**ASSIGNMENT**
Look at every line of the material and count the ones holding the word "KATZ". The answer is the number only.

**GIVEN ENTRIES**
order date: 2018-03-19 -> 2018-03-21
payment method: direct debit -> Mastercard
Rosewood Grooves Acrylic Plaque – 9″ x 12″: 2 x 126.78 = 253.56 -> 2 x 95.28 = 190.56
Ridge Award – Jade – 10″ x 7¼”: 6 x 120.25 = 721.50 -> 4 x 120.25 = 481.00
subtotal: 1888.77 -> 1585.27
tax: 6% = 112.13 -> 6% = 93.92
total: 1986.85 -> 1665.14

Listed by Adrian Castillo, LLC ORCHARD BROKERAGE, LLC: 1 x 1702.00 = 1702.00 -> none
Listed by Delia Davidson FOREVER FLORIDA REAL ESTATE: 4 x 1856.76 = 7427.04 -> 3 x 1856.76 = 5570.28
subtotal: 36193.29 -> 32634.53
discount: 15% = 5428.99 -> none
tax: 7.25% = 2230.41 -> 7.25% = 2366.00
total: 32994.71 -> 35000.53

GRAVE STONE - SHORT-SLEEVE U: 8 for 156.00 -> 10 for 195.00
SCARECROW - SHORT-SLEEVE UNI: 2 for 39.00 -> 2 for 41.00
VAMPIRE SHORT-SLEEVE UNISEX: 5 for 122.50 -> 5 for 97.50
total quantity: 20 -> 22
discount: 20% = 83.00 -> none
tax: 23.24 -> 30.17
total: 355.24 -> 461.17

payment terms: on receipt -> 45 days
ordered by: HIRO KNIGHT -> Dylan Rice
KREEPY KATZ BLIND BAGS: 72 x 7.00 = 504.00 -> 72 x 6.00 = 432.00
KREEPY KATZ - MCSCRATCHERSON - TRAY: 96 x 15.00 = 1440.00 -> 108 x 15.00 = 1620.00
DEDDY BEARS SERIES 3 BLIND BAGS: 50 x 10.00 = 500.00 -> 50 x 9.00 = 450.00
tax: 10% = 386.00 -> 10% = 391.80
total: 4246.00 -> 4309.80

**ANSWER TO THIS EXERCISE**
2